Up to 2,500 of the redundancies were expected in Corus's British plants.
The job losses were announced as part of a series of strategic and structural measures aimed at improving the competitive position of the Anglo-Dutch company that is owned by Tata Steel.
Corus, Britain's largest and Europe's No. 2 steelmaker, said the measures are expected to yield about 600 million pounds in cash benefits in the six months to the end of March and “bring annual improvements in operating profit of more than 200 mn pounds.”
“It will also put around 3,500 jobs at risk around the company as a whole,” Corus said in a statement following media reports that 2,500 of the company's 24,000 British workforce would go in the cuts.
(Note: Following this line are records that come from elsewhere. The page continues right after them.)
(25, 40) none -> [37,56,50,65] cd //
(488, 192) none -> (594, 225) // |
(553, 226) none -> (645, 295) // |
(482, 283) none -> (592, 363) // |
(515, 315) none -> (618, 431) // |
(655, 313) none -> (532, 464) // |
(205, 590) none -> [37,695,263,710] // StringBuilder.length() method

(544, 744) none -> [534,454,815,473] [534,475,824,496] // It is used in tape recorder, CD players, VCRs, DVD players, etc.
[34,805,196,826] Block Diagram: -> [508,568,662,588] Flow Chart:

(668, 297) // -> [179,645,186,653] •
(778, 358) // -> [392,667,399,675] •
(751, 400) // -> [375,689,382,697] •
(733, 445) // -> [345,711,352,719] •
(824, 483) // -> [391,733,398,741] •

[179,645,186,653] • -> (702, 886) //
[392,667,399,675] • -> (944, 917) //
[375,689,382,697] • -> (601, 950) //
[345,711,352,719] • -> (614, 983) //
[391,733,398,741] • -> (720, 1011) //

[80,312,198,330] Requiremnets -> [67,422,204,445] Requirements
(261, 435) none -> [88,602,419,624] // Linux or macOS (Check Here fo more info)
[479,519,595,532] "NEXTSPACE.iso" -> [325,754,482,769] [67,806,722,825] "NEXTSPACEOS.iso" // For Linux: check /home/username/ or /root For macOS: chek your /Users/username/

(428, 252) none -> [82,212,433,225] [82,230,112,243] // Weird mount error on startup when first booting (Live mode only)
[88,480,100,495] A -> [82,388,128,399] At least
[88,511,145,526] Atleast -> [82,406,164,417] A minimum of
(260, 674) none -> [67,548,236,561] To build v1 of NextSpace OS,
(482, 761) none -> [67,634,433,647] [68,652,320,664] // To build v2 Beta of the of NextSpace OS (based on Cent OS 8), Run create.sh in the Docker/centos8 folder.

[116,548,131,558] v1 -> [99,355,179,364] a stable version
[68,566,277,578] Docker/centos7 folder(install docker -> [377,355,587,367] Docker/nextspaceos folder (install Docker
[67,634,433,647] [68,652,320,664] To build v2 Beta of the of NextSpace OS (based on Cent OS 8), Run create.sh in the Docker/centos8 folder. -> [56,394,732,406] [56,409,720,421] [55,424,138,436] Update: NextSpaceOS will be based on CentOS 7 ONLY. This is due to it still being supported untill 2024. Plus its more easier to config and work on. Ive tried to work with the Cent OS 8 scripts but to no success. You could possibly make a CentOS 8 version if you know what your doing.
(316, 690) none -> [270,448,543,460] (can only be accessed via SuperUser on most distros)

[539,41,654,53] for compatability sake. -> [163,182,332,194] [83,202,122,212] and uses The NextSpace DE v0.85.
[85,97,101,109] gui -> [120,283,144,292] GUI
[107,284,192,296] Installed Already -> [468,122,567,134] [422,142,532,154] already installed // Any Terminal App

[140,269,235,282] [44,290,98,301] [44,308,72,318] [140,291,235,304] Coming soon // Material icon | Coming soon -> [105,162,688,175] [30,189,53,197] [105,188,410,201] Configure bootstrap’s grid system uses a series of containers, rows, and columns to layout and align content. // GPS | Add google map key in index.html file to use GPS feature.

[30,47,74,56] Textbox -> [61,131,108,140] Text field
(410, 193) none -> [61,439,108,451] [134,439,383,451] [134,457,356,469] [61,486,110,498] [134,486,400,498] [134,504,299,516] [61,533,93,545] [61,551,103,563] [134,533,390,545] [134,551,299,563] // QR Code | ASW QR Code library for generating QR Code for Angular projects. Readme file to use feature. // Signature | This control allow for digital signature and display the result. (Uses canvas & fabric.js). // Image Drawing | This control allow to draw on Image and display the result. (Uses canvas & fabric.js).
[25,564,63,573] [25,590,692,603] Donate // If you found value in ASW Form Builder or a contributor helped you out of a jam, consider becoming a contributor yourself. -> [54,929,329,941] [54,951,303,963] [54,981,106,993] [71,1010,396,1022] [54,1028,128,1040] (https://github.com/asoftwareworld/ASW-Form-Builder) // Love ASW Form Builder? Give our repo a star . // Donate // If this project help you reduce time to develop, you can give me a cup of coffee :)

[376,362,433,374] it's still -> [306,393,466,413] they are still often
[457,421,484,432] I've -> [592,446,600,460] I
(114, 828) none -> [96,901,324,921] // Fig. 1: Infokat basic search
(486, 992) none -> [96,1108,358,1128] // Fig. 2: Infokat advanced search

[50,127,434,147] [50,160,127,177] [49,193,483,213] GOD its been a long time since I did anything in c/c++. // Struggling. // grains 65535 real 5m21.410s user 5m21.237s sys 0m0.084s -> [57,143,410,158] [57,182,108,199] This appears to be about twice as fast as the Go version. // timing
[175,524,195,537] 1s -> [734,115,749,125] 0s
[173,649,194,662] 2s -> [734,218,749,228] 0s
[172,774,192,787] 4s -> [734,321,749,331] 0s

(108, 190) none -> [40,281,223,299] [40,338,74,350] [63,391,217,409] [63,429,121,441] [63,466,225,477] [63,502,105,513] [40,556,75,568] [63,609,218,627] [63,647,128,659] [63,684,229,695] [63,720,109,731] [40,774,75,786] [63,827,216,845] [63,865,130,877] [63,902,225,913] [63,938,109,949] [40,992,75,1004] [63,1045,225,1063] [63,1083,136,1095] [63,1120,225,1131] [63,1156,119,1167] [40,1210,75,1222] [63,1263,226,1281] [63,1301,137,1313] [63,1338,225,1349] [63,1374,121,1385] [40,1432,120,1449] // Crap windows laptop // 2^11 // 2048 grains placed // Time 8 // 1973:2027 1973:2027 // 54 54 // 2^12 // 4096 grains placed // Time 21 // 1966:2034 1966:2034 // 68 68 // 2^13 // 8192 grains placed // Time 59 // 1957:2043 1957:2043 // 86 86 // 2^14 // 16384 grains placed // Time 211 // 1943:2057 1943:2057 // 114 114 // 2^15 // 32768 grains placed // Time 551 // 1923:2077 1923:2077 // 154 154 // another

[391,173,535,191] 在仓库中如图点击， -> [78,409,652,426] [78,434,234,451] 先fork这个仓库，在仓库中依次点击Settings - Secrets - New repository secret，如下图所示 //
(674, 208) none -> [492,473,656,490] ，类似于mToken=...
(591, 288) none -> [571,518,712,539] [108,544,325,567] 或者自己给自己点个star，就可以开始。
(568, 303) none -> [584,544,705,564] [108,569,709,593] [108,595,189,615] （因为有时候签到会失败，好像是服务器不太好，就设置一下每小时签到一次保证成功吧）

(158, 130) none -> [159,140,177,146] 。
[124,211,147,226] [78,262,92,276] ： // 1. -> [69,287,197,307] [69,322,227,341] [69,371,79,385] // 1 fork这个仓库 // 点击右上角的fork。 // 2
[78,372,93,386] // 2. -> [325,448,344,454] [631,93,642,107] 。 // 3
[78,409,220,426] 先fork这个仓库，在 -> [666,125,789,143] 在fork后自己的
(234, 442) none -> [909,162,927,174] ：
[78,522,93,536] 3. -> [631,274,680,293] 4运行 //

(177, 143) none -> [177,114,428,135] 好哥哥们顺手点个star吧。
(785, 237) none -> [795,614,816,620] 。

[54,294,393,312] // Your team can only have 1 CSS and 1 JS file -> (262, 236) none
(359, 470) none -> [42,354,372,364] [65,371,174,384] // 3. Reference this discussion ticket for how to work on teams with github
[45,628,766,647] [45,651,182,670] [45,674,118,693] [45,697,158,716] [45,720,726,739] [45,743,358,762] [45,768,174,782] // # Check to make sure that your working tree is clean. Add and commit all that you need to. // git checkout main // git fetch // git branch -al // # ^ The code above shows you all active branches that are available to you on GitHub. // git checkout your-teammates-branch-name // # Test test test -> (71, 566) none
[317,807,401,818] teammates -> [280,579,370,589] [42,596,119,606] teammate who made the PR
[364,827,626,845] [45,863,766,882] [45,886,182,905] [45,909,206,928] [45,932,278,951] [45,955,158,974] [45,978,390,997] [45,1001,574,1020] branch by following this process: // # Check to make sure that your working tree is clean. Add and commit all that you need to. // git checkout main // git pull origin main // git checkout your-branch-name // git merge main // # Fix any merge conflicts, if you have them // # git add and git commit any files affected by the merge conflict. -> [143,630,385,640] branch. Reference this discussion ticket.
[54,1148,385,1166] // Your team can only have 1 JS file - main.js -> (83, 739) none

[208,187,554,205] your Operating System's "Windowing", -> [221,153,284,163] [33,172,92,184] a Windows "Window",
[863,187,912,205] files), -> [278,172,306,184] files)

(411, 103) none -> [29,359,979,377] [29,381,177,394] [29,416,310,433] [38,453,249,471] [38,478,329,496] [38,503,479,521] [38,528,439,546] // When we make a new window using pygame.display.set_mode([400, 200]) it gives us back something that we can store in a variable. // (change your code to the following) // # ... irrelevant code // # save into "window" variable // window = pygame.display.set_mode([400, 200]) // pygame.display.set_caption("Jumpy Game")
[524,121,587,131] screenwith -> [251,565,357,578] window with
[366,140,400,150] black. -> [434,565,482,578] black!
With unemployment in Britain touching 1.92 million last year, British union bosses were expected to meet Corus management this week to discuss the plans.
Britain was officially declared to be in a state of recession last week, with figures showing the economy shrank by 1.5 percent in the final three months of last year, following a 0.6 percent fall in the third quarter of 2008.
Corus, which was bought by Tata for 6.7 billion pounds two years ago, has suffered in the current economic downturn, particularly because of a slump in the construction and automotive industries.
“Elements of the initiative comprise long-term plans that were already under consideration, but which have been brought forward as a result of the slowdown,” said the company, which employs 42,000 people around the world.
The company said it will make every effort to achieve the job losses through voluntary redundancies, whilst retaining critical skills in the business.
Corus CEO Philippe Varin said the proposed changes “are essential for the future of the business.”
“The company will keep its focus on priority areas such as training, research and product development, which, together with today's initiative, will ensure Corus is in the best possible shape to compete strongly in the future,” Varin added.
Company spokesman David Litterick said talks with the British government about providing help to the newly unemployed are ongoing, adding, “We are still hopeful that something will be agreed."
John Wilson, a spokesman official Britain's general trade union GMB, said the Corus move was "a body blow" for manufacturing in Britain.
"It is essential that the UK Government offers this industry the same support being offered to the banking sector because, just like banks, steel is the bedrock of our economy," he added.